Voilà sans doute pourquoi l’on accole, avec la plus grande récurrence, l’adjectif « grand » à Dunkerque : « l’association pour le grand Dunkerque », « faire la ville à côté du grand port » puis « Dunkerque Grand littoral », « Dunkerque les grands horizons »… Plus récemment, le nouveau quartier de Dunkerque a été baptisé « Grand Large » !
Reuze Papa
L’ensemble du territoire est marqué par la culture des Géants. A Cassel, par exemple, Reuze Papa et Reuze Maman mesurent respectivement 6,25 m et 5,85 m. Et comment ne pas remarquer, pendant le carnaval, l’énergie, la durée et la façon de boire… démesurée ?
Toute chose étant relative, il s’est inventé ici un glossaire géographique hyperbolique. Ainsi, les monts deviennent la « Cordillère des Flandres » (lu sur le site du centre départemental du tourisme), la colline devient montagne (« la montagne de Watten culmine à 72 m d’altitude »), les plans d’eau artificiels deviennent lacs (18 ha d’Armbouts-Cappel ; 11 ha des Moëres ; 4 ha des Hérons ; 9 ha du Petit Denna ; 2 ha du lac bleu de Watten…).
Vive les superlatifs !
Encore plus frappant, dans le vocabulaire courant dunkerquois, le superlatif paraît d’un usage commun. Ne qualifie-t-on pas Sportica de « plus grand complexe sportif couvert au nord de Paris » ? N’affirme-t-on pas fièrement posséder les plus gros silos à céréales de France ? Que Bray-Dunes est la commune la plus septentrionale ? Gravelines, la centrale nucléaire « la plus puissante d’Europe » ? La CUD, « la première communauté urbaine volontaire de France » ? Et puis Dunkerque a bien été élue ville la plus sportive de France ! Quant à la drague D’Artagnan, « la plus grosse du monde », elle est tout de même immatriculée à Dunkerque !
L’interprétation de ce phénomène n’est pas tranchée. Le superlatif sonne comme une preuve d’amour des habitants pour leur territoire, sans aucun doute possible. Mais il donne aussi l’étrange impression d’un territoire cherchant à se rassurer…

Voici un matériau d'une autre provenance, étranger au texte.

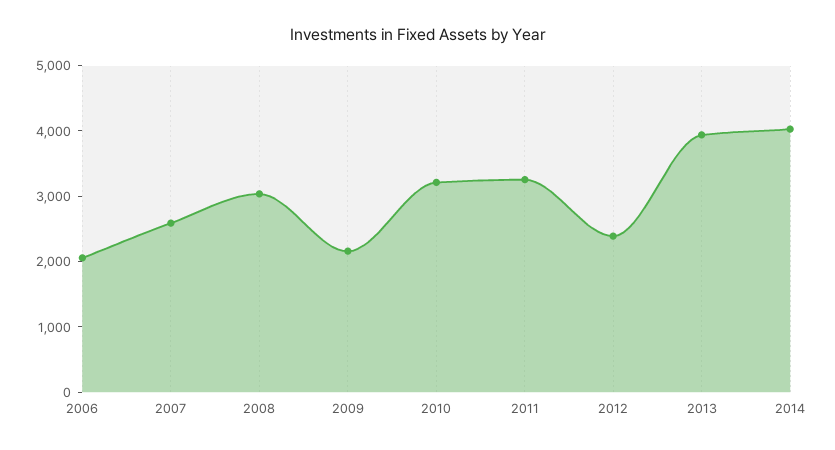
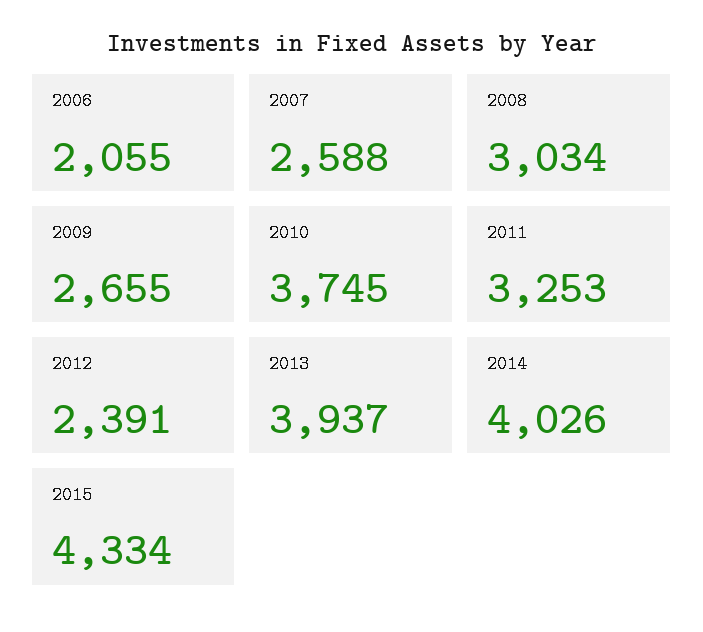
2009: 2200 -> 2655
2010: 3200 -> 3745
2015: none -> 4334

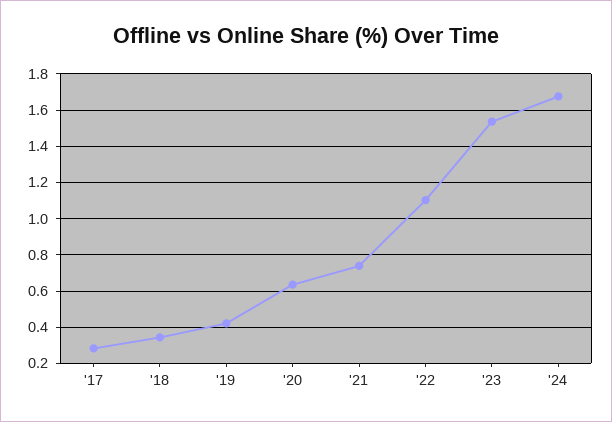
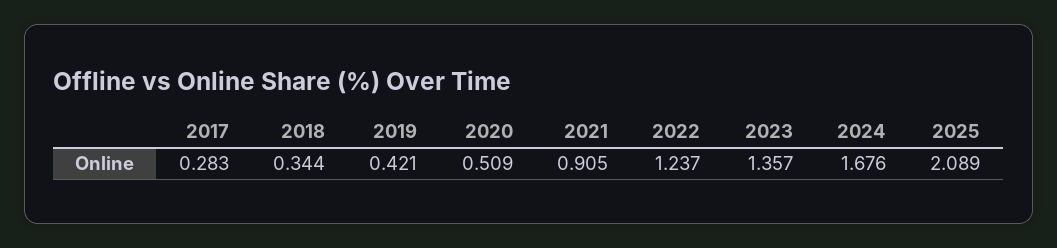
'20: 0.65 -> 0.509
'21: 0.75 -> 0.905
'22: 1.1 -> 1.237
'23: 1.55 -> 1.357
2025: none -> 2.089

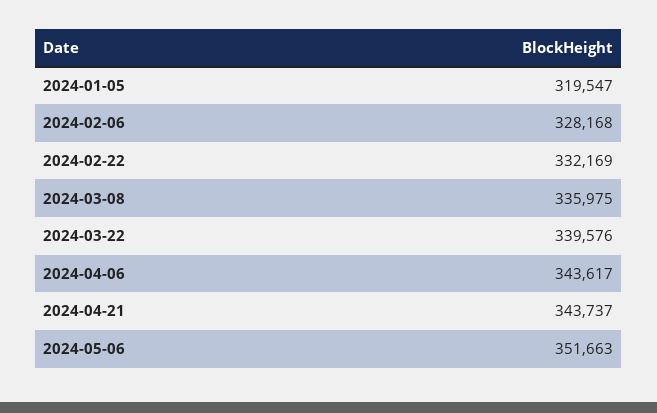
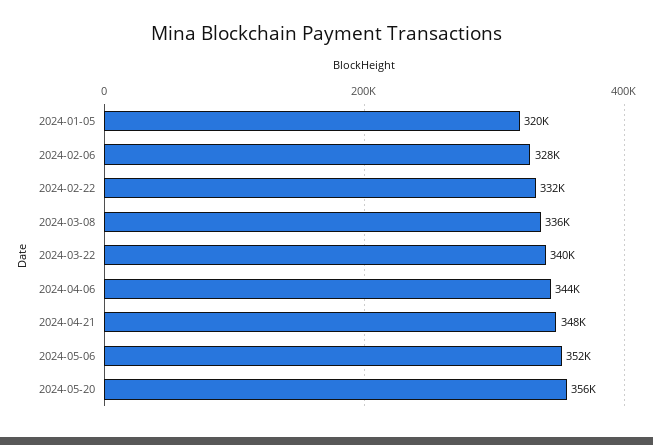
2024-04-21: 343737 -> 348000
2024-05-20: none -> 356000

Quelle est la véritable personnalité de la région Flandre-Dunkerque ?
Pour le savoir, l’agence d’urbanisme de Dunkerque (AGUR) a mené une grande étude en 2006. Tous les documents, articles et livres mentionnant le territoire ont été compulsés. Un groupe ressource d’experts locaux a été créé. Des enquêtes ont été menées auprès d’habitants et de visiteurs (plus de 300 au total). Au final, un rapport de 400 pages croisant tous ces regards a été rédigé. Dix traits de caractère, tant physiques que psychologiques, ont finalement émergé, comme pour une personne de chair et de sang.
Presque 10 ans après, force est de constater que ce portrait de territoire n’a pas été utilisé par les différents acteurs du Dunkerquois (élus, professionnels du tourisme ou de l’économie de l’époque).

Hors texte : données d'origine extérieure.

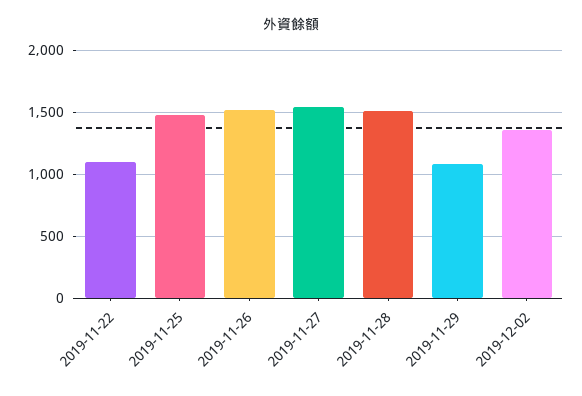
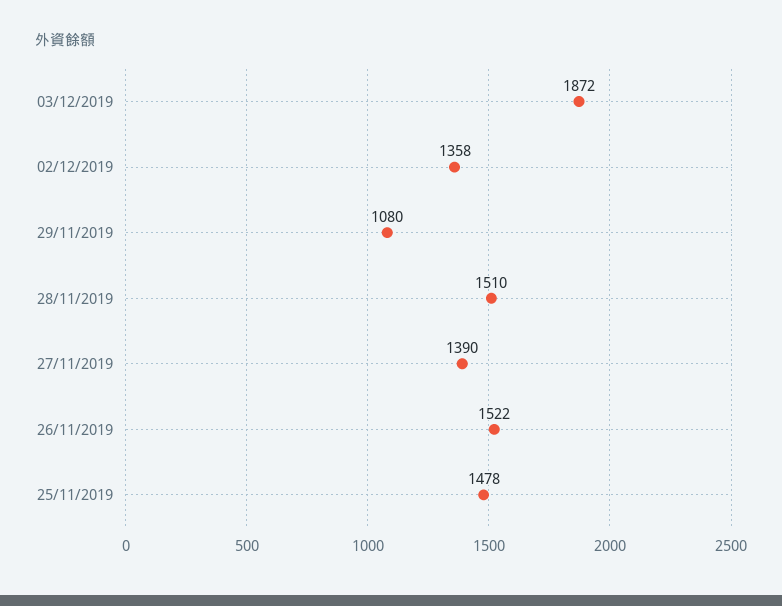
2019-11-22: 1100 -> none
2019-11-27: 1550 -> 1390
03/12/2019: none -> 1872

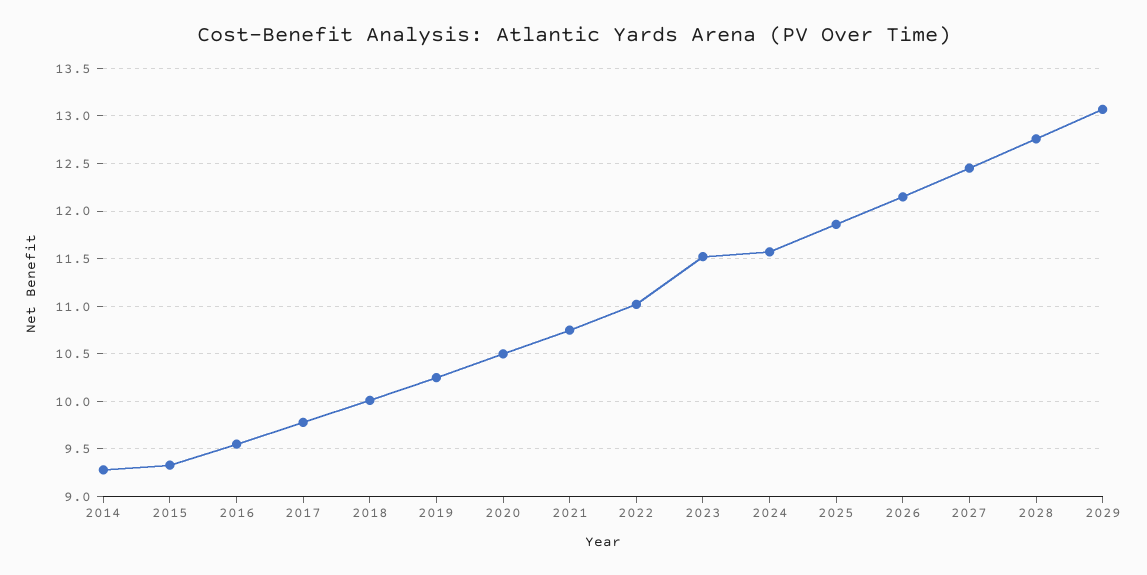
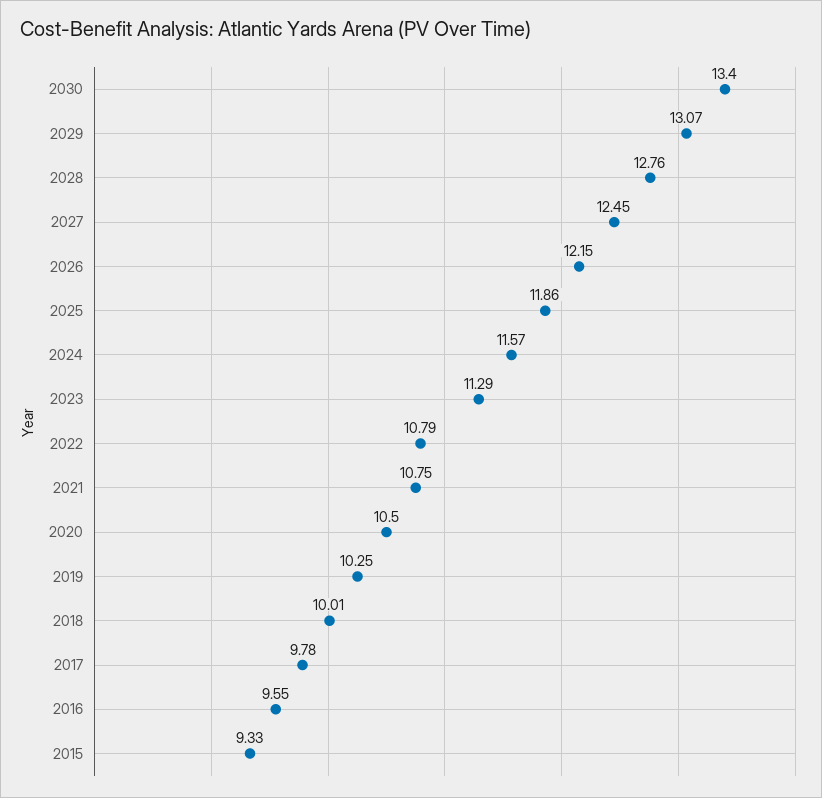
2014: 9.3 -> none
2022: 11 -> 10.79
2023: 11.5 -> 11.29
2030: none -> 13.4

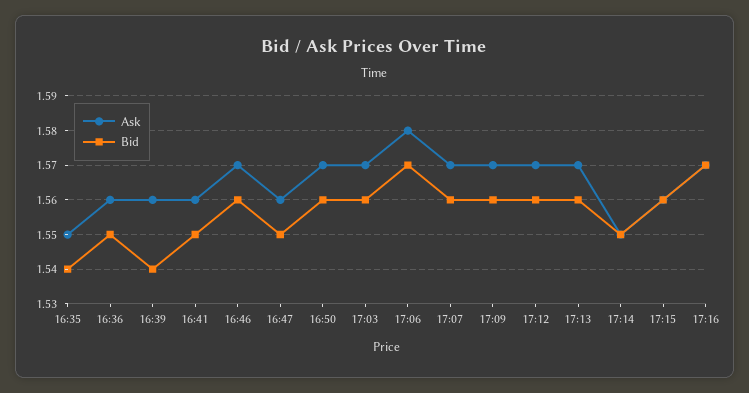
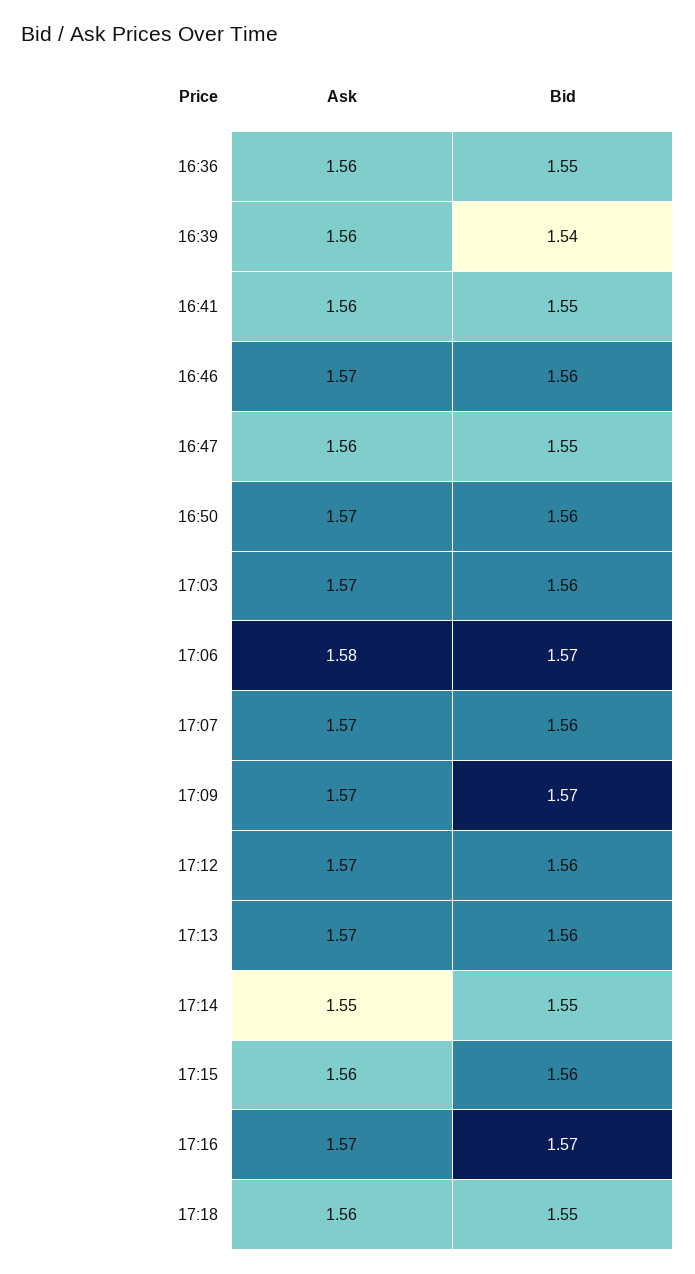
Ask, 16:35: 1.55 -> none
Bid, 16:35: 1.54 -> none
Bid, 17:09: 1.56 -> 1.57
Ask, 17:18: none -> 1.56
Bid, 17:18: none -> 1.55

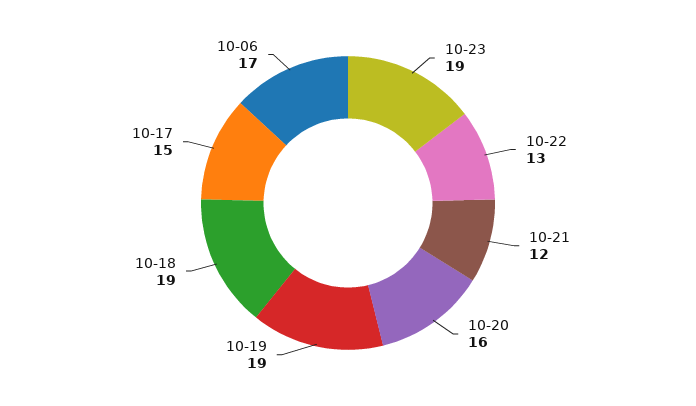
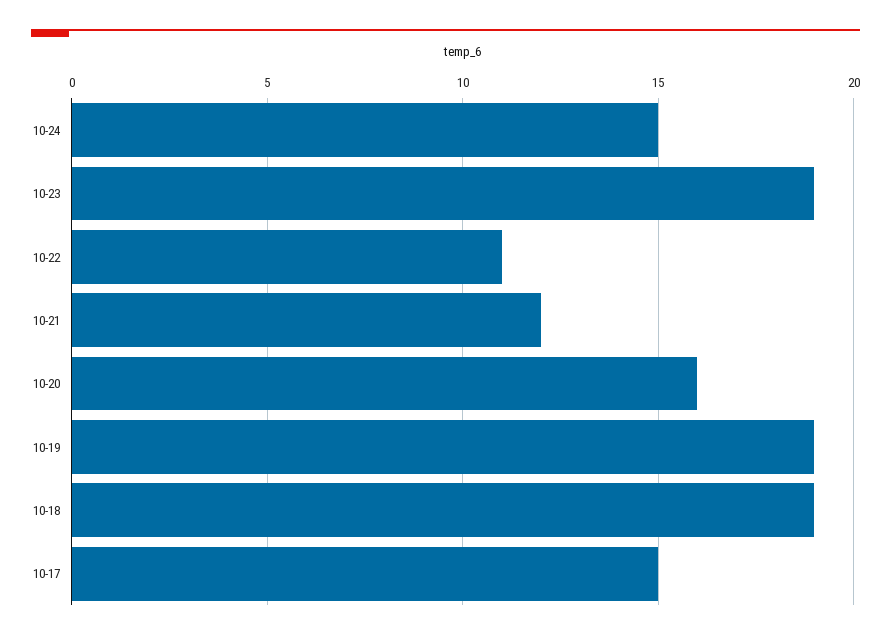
10-22: 13 -> 11
10-06: 17 -> none
10-24: none -> 15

Mais il n’est pas trop tard ! L’expérience actuellement menée dans les villes autour du Louvre-Lens le démontre : un portrait de territoire est un outil précieux d’aide à la décision. Il contribue à donner du sens à des produits économiques, touristiques ou culturels ; à construire des événements en adéquation avec les spécificités physiques et culturelles du territoire ; à déterminer des stratégies de développement...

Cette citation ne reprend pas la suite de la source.